--- EXERCISE MATERIALS ---

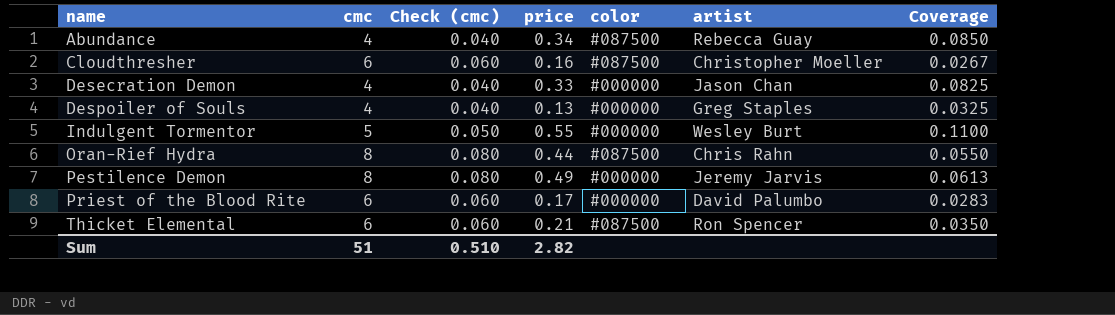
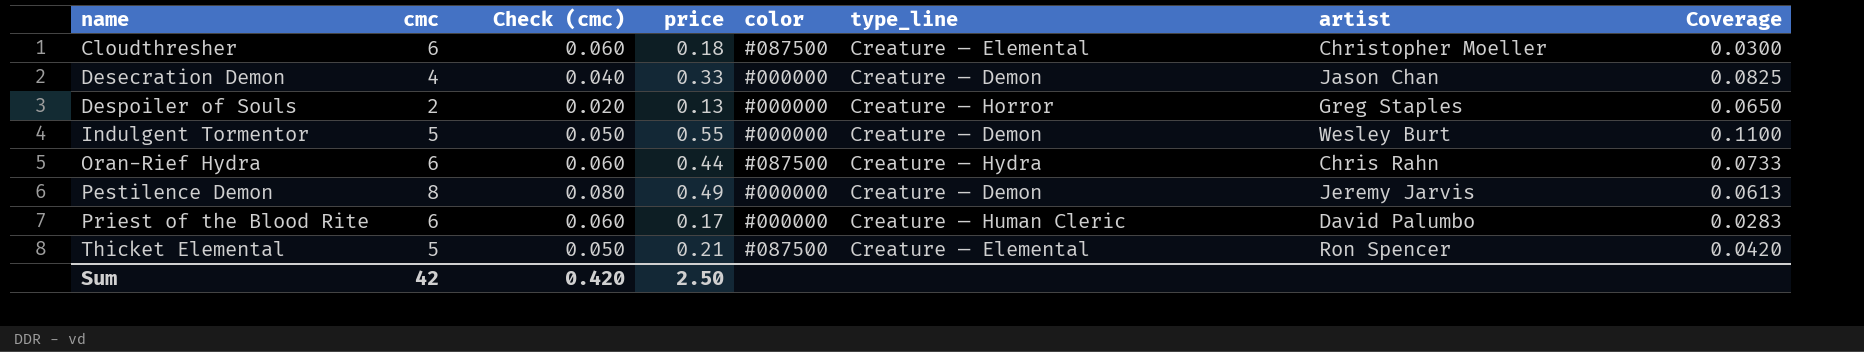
column type_line | position: none -> 6
row Abundance: 4 | 0.040 | 0.34 | #087500 | Rebecca Guay | 0.0850 -> none
Cloudthresher | price: 0.16 -> 0.18
Cloudthresher | Coverage: 0.0267 -> 0.0300
Despoiler of Souls | cmc: 4 -> 2
Despoiler of Souls | Check (cmc): 0.040 -> 0.020
Despoiler of Souls | Coverage: 0.0325 -> 0.0650
Oran-Rief Hydra | cmc: 8 -> 6
Oran-Rief Hydra | Check (cmc): 0.080 -> 0.060
Oran-Rief Hydra | Coverage: 0.0550 -> 0.0733
Thicket Elemental | cmc: 6 -> 5
Thicket Elemental | Check (cmc): 0.060 -> 0.050
Thicket Elemental | Coverage: 0.0350 -> 0.0420
Sum | cmc: 51 -> 42
Sum | Check (cmc): 0.510 -> 0.420
Sum | price: 2.82 -> 2.50

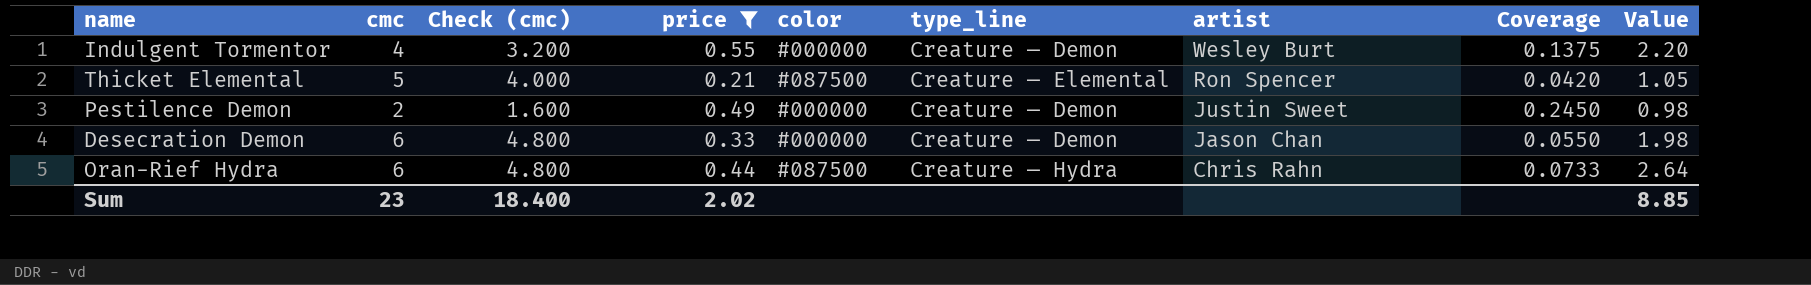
filter: none -> price >= 0.21
row order: name ascending -> artist descending
column Check (cmc) | formula: [cmc] * 0.01 -> [cmc] * 0.8
column Value | formula: none -> [cmc] * [price]
Indulgent Tormentor | cmc: 5 -> 4
Indulgent Tormentor | Coverage: 0.1100 -> 0.1375
Pestilence Demon | cmc: 8 -> 2
Pestilence Demon | artist: Jeremy Jarvis -> Justin Sweet
Pestilence Demon | Coverage: 0.0613 -> 0.2450
Desecration Demon | cmc: 4 -> 6
Desecration Demon | Coverage: 0.0825 -> 0.0550
Sum | cmc: 42 -> 23
Sum | Check (cmc): 0.420 -> 18.400
Sum | price: 2.50 -> 2.02

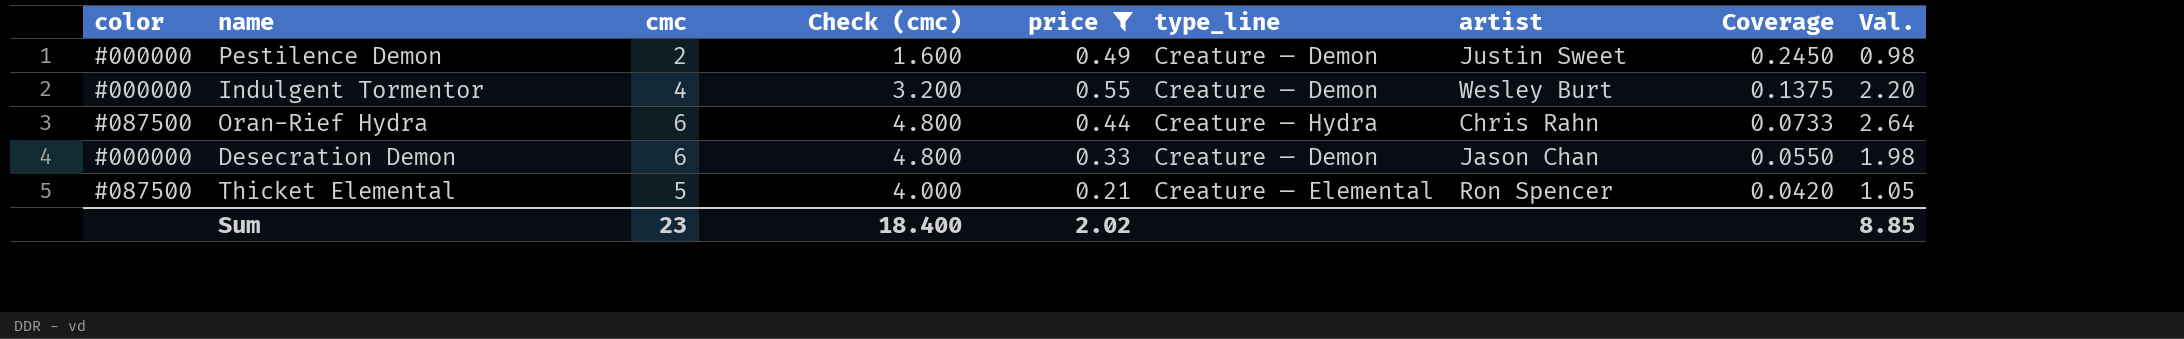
row order: artist descending -> Coverage descending
column color | position: 5 -> 1
column name: Value -> Val.

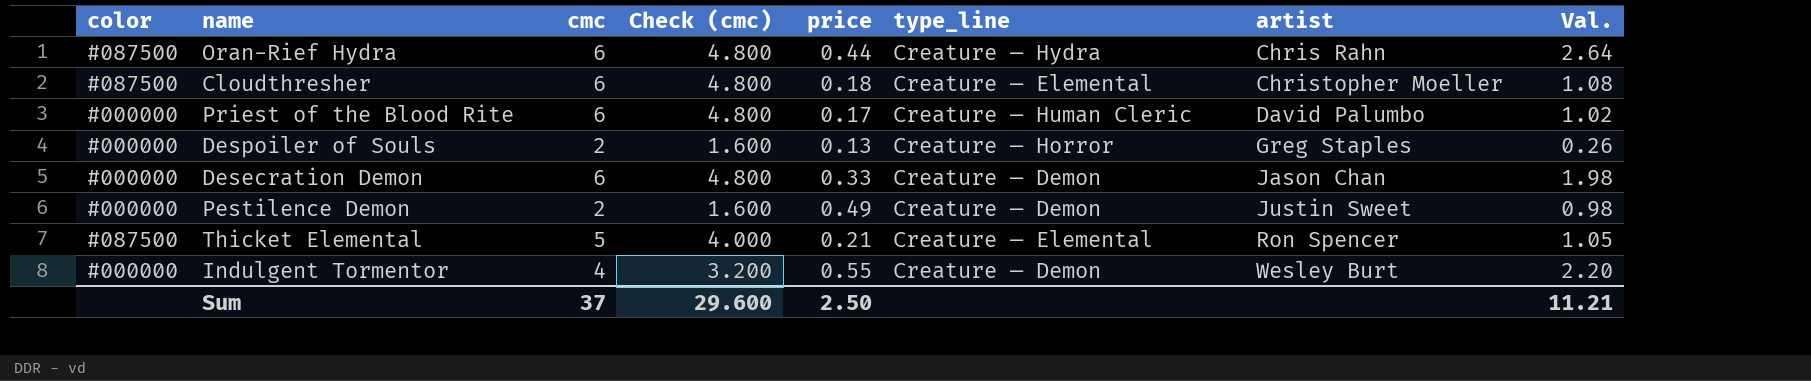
filter: price >= 0.21 -> none
row order: Coverage descending -> artist ascending
column Coverage | formula: [price] / [cmc] -> none
Sum | cmc: 23 -> 37
Sum | Check (cmc): 18.400 -> 29.600
Sum | price: 2.02 -> 2.50
Sum | Val.: 8.85 -> 11.21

---

* YOUR INSTRUCTIONS:
Your answer should be the lines above that contain the word "Hydra", copied out.

* TASK ANSWER:
Oran-Rief Hydra | cmc: 8 -> 6
Oran-Rief Hydra | Check (cmc): 0.080 -> 0.060
Oran-Rief Hydra | Coverage: 0.0550 -> 0.0733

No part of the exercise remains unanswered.